Syeikh Hafizh bin Ahmad Al-Hakami menyatakan: “Fashal:
Tentang Haramnya berbicara tentang Allah tanpa ilmu, dan haramnya berfatwa
tentang agama Allah dengan apa yang menyelisihi nash-nash”. Kemudian beliau
membawakan sejumlah ayat Al-Qur’an, di antaranya adalah firman Allah di bawah
ini:
وَمَن لَّمْ يَحْكُم بِمَآ أَنزَلَ اللهُ فَأُوْلاَئِكَ هُمُ
الْكَافِرُونَ
Barang siapa yang tidak memutuskan menurut apa yang
diturunkan Allah, maka mereka itu adalah orang-orang yang kafir. (QS. 5:44)
9.Berbicara agama tanpa ilmu menyelisihi jalan Ahlus Sunnah
Wal Jama’ah.
Imam Abu Ja’far Ath-Thahawi rohimahulloh menyatakan di dalam
aqidah Thahawiyahnya yang masyhur: “Dan kami berkata: “Wallahu A’lam (Allah
Yang Mengetahui)”, terhadap perkara-perkara yang ilmunya samar bagi kami”.
[Minhah Ilahiyah Fii Tahdzib Syarh Ath-Thahawiyah, hal: 393]

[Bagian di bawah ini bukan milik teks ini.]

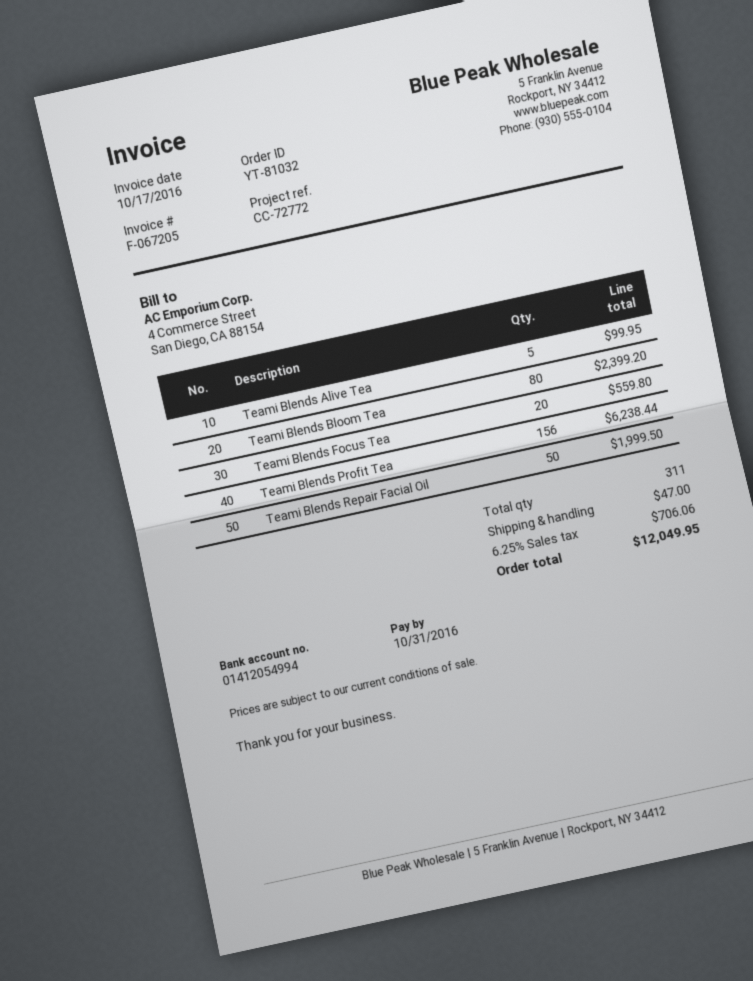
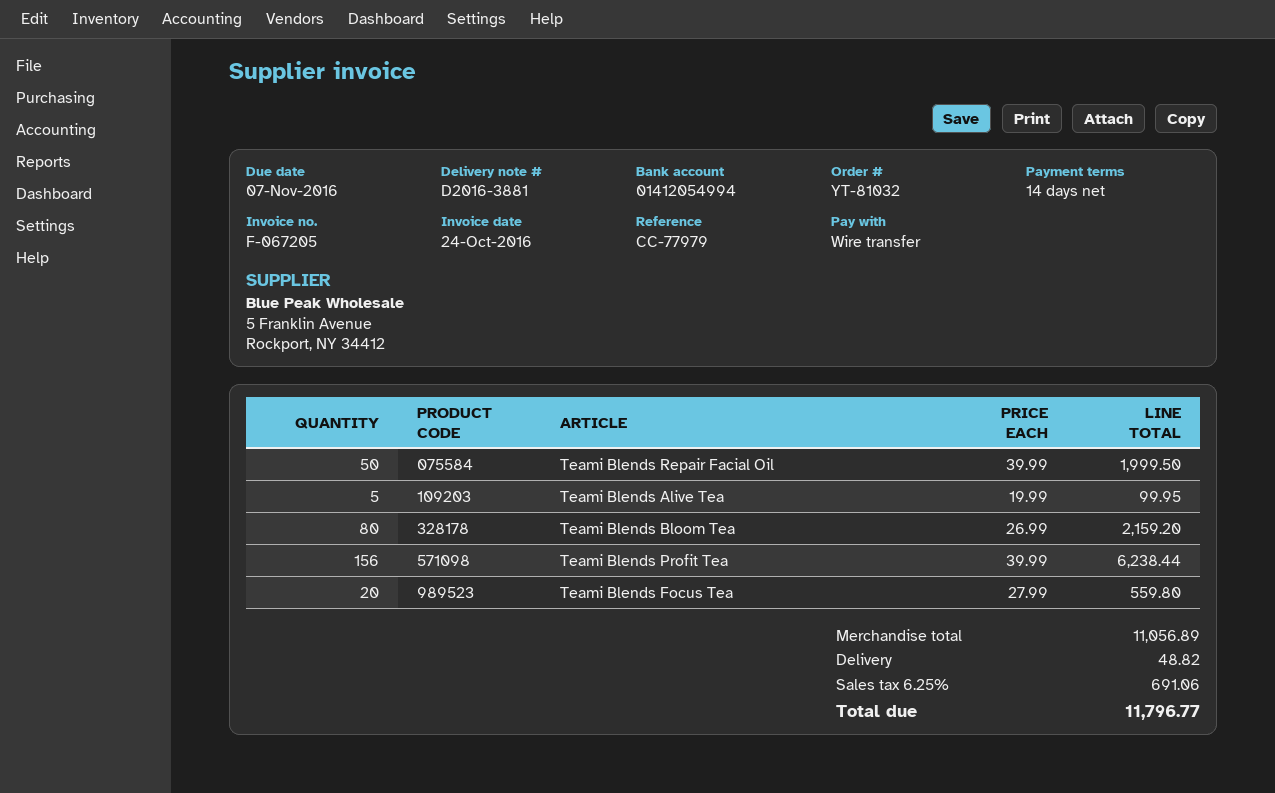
invoice date: 2016-10-17 -> 2016-10-24
due date: 2016-10-31 -> 2016-11-07
reference: CC-72772 -> CC-77979
Teami Blends Bloom Tea: 80 for 2399.20 -> 80 for 2159.20
shipping: 47.00 -> 48.82
tax: 6.25% = 706.06 -> 6.25% = 691.06
total: 12049.95 -> 11796.77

10.Berbicara agama tanpa ilmu merupakan perintah syaithan.
Allah berfirman:
إِنَّمَا يَأْمُرُكُم بِالسُّوءِ وَالْفَحْشَآءِ وَأَن تَقُولُوا
عَلَى اللهِ مَا لاَ تَعْلَمُونَ
Sesungguhnya syaithan itu hanya menyuruh kamu berbuat jahat
dan keji, dan mengatakan kepada Allah apa yang tidak kamu ketahui. (QS.
2:169)
Keterangan ini kami akhiri dengan nasehat: barangsiapa yang
ingin bebicara masalah agama hendaklah dia belajar lebih dahulu. Kemudian
hendaklah dia hanya berbicara berdasarkan ilmu, namun jika kita sudah memahami kebenaran berdasarkan ilmu yang kita pelajari dan tidak melenceng dari Al-Qur'an dan As-Sunnah tidak usah ragu untuk mengamalkan dan mengajarkan itu karena pahala yang Allah janjikan sangat besar dan dakwah Islam itu sendiri juga kewajiban bagi semua umatnya yang jika ditinggalkan akan mendapatkan dosa.